- Given information -
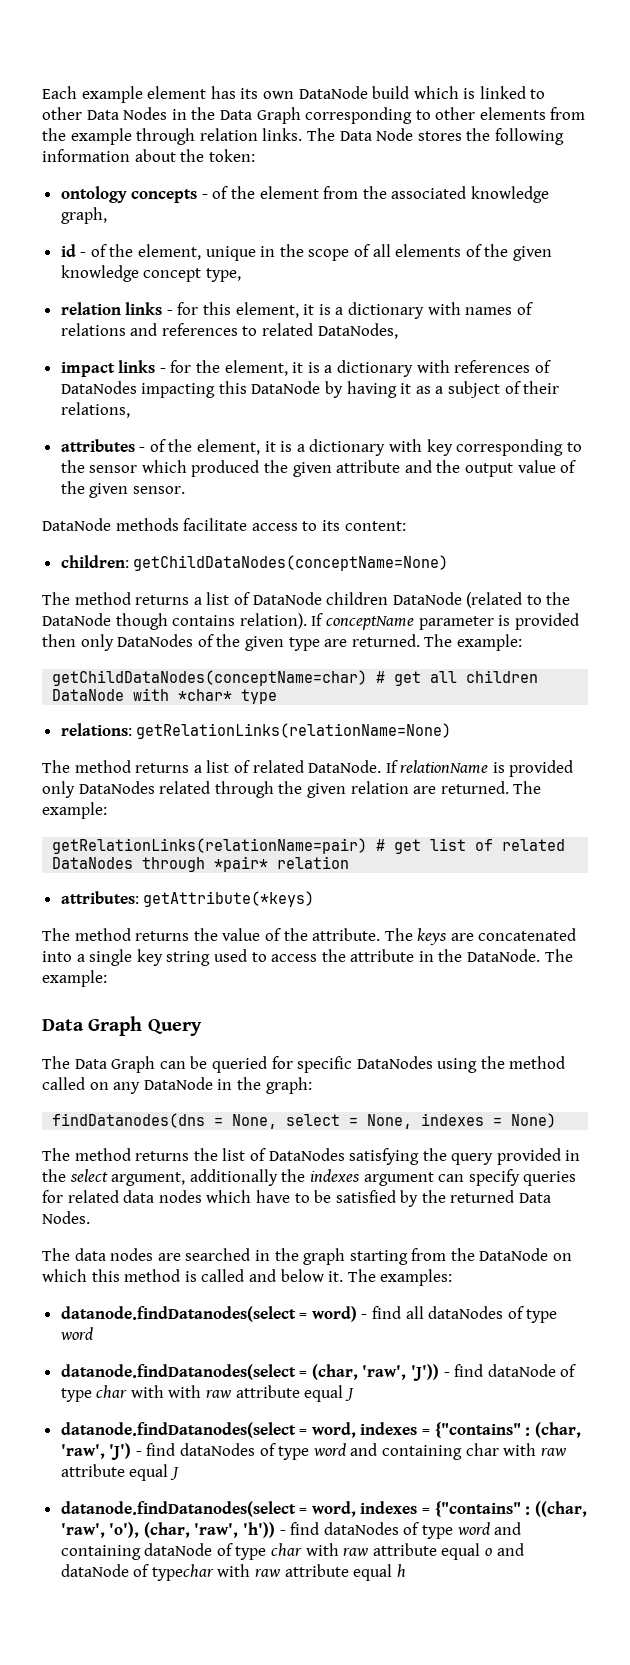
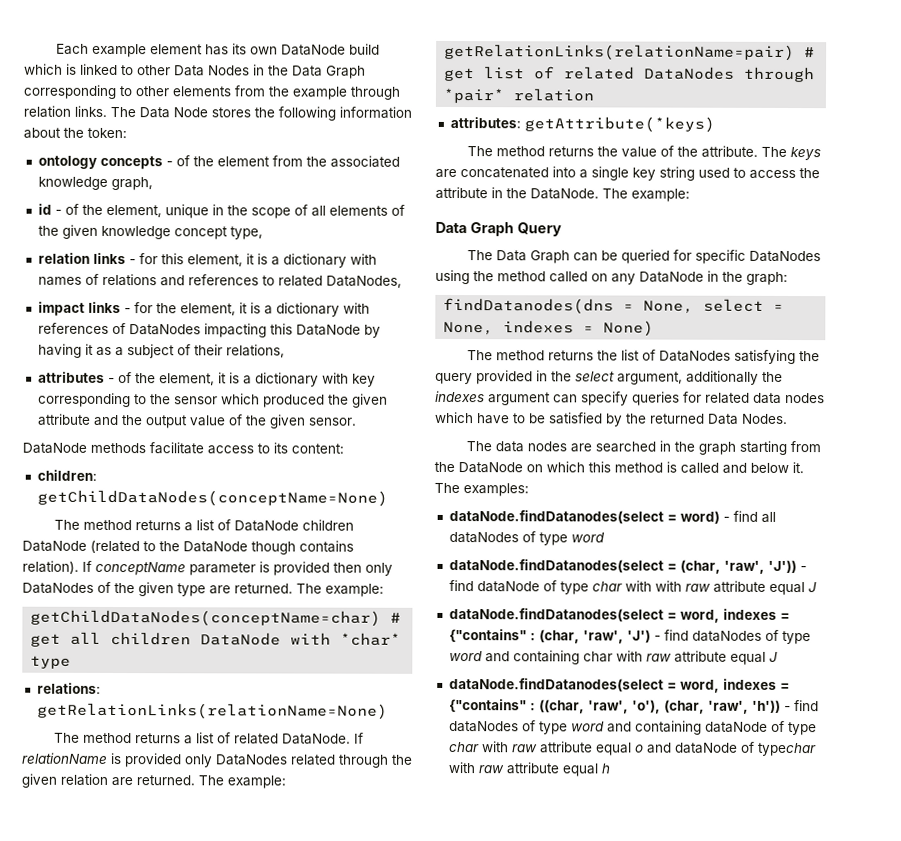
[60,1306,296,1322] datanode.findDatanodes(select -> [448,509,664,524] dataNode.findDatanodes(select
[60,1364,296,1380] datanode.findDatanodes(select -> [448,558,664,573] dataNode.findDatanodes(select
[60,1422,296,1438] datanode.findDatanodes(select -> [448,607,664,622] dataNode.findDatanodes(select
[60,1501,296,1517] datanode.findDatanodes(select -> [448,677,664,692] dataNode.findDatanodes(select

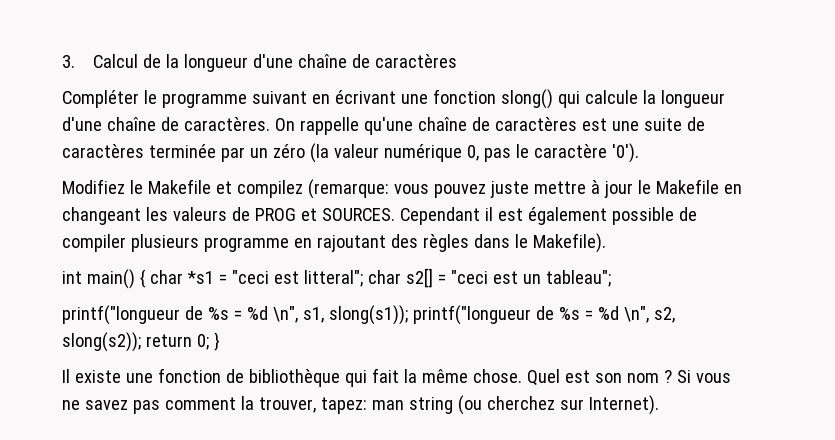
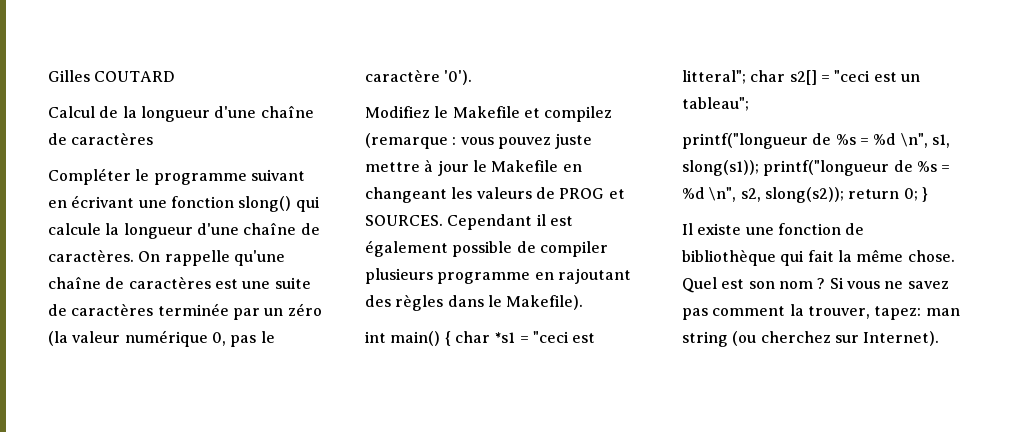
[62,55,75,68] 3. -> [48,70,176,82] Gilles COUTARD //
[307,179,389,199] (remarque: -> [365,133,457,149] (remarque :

- Action item -
Only the lines that contain the word "findDatanodes" should be copied from the material.

- Solution -
[60,1306,296,1322] datanode.findDatanodes(select -> [448,509,664,524] dataNode.findDatanodes(select
[60,1364,296,1380] datanode.findDatanodes(select -> [448,558,664,573] dataNode.findDatanodes(select
[60,1422,296,1438] datanode.findDatanodes(select -> [448,607,664,622] dataNode.findDatanodes(select
[60,1501,296,1517] datanode.findDatanodes(select -> [448,677,664,692] dataNode.findDatanodes(select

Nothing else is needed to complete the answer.